On the other hand, we may say that a Surgeon loses financially if her methods are copied by her rivals. This is a case of 'market failure'. We may want to create a protocol bound mechanism such that an 'externality' is internalized. Something like this has already happened. A Doctor who discovers the cure to a disease does not keep it secret. She rushes to get the thing peer-reviewed and, hopefully, will be rewarded both reputationally and financially for her wonderful contribution to Human Welfare.
That’s a double-mindedness that may seem impossible, but it’s no more difficult to maintain than the double-mindedness we must have when we appreciate the ‘creative tension’ between artists or excellent competing athletes.This sounds like Girardian 'mimetic desire' and isn't necessarily a good thing. Seinfeld is good and Beyonce is good in a different way. We don't want a world where all the guys talk like Seinfeld and all the girls twerk like me.
There is a seamlessness to a Seinfeld or Beyonce performance which is a holistic quest for excellence. It is not driven by rivalry.
And it is akin to the regard we have with our own thoughts when we think that the norms of critical thinking must be applied to them – we think our beliefs are true, otherwise we wouldn’t believe them,Nonsense! We believe Mom's cooking is the best in the world and that baby is the most beautiful baby ever precisely because we know it isn't true. That's why our beliefs in this respect are sacred to us.

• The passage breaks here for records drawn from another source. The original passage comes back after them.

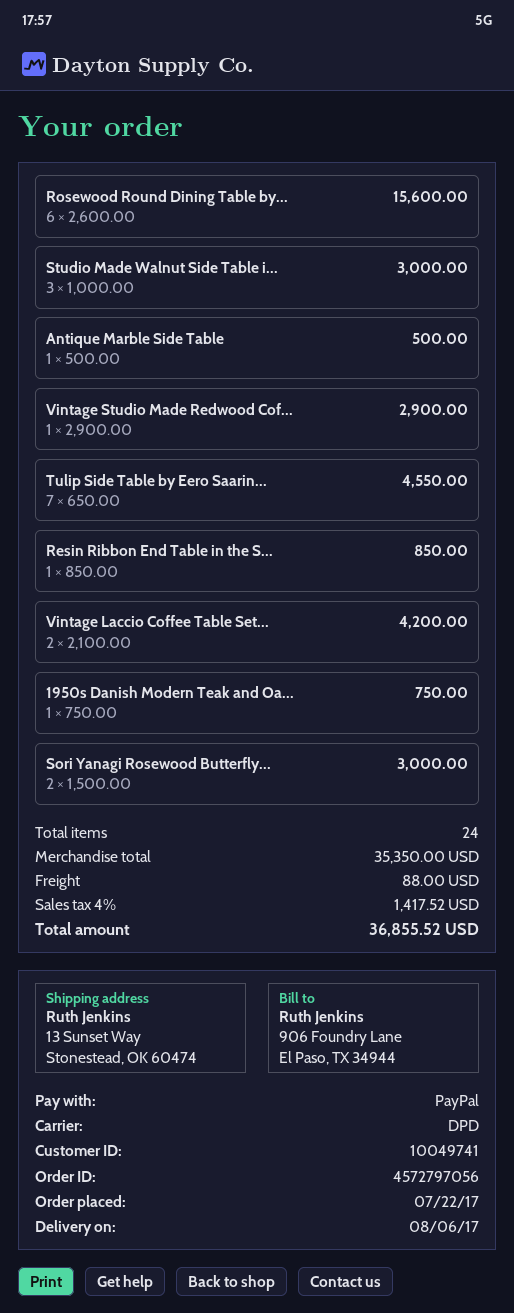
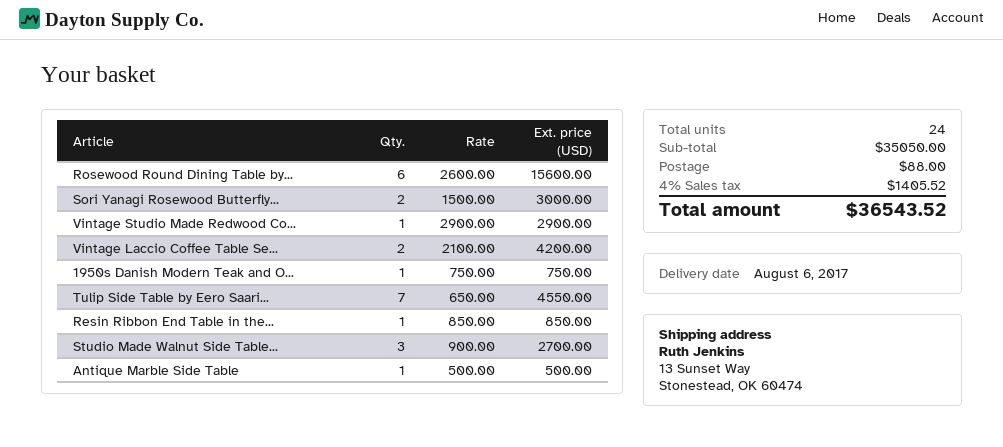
Studio Made Walnut Side Table i...: 3 x 1000.00 = 3000.00 -> 3 x 900.00 = 2700.00
subtotal: 35350.00 -> 35050.00
tax: 4% = 1417.52 -> 4% = 1405.52
total: 36855.52 -> 36543.52

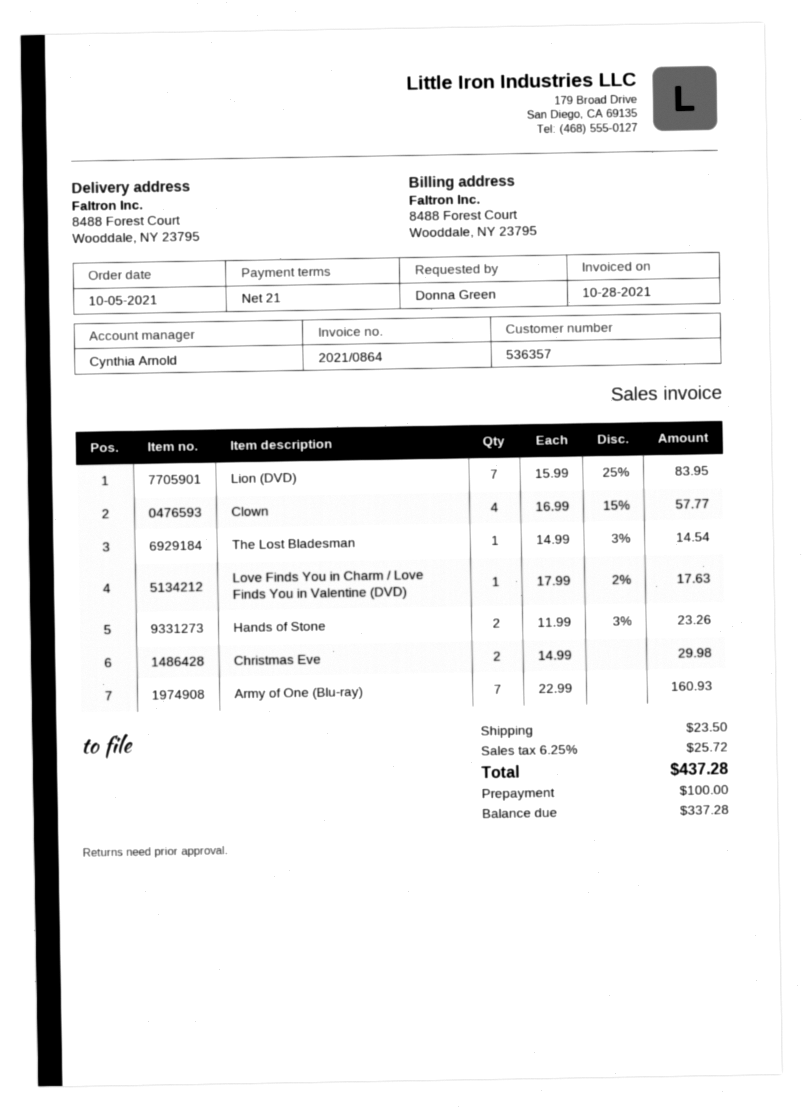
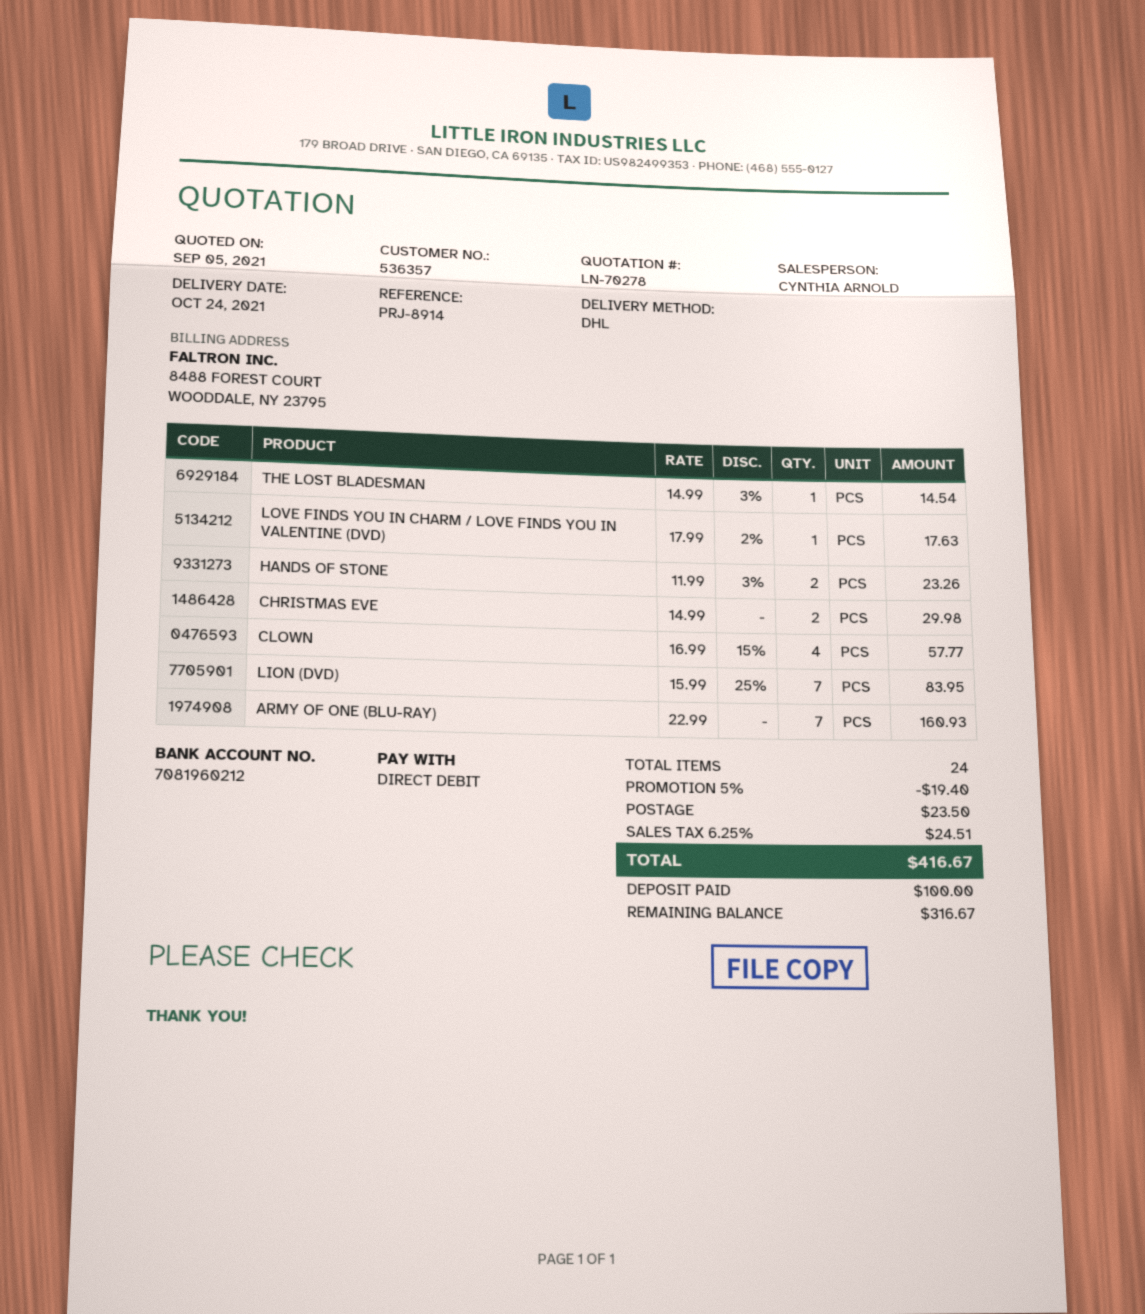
discount: none -> 5% = 19.40
tax: 6.25% = 25.72 -> 6.25% = 24.51
total: 437.28 -> 416.67
balance: 337.28 -> 316.67

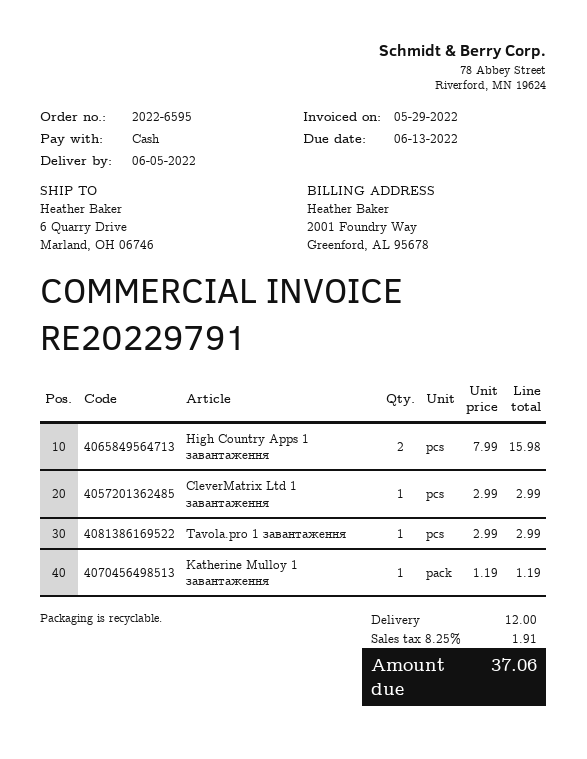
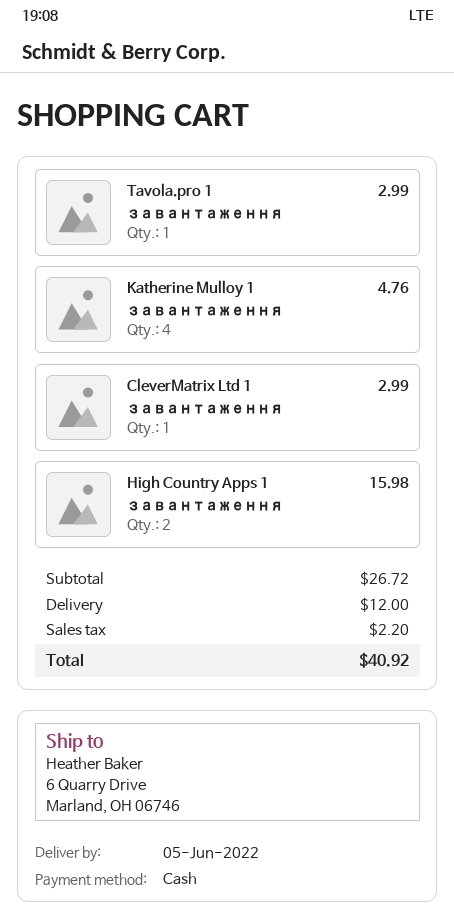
Katherine Mulloy 1 завантаження: 1 for 1.19 -> 4 for 4.76
tax: 1.91 -> 2.20
total: 37.06 -> 40.92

Suppose there was a great line outside Mum's house of people clamoring for her idli-sambar, I wouldn't think Mum's cooking was what made her special. It would be something else- the way she laughs or the way she sings when alone in the Puja Room.
but we must also think that we haven’t got all true beliefs, since we need to think critically about how we’ve formed them.Rubbish! Beliefs are about intentionality. Propositions are about alethia. We don't need to believe a proposition. What matters is whether it is useful to act as if we do.
The good thing about argument, of course, is that we outsource that critical reflection to our critics.The same thing can be said about farting. But, whether our critics find our farts more noisy than smelly or the other way round, no 'good thing' has actually transpired. Rather we are wasting our time in delinquent behavior.
And in that respect, we should be thankful to them for being our critical adversaries.Should we really? Suppose I hadn't spent all my time thanking connoisseurs of my farts while at School I might have learnt something there. I could of been a contendah. Instead I'm a middle aged guy who has to buy incontinence diapers because the only way I know how to maintain my social status is through competitive farting of a type which increasingly ends in a humiliating shart.
Something similar happened to Philosophy because it ignored David Lewis's suggestion that philosophy's terms of art are Schelling focal solutions for coordination games. All that remains is the business of figuring out protocols to give it univalent foundations such that it can keep abreast of developments in STEM subjects. Philosophy ought not to be adversarial. Rather it is a case of kids in Special Ed figuring out ways to be a little less special. This would help the larger number of even more special and precious snowflakes- people like me- who still pay any attention to the subject.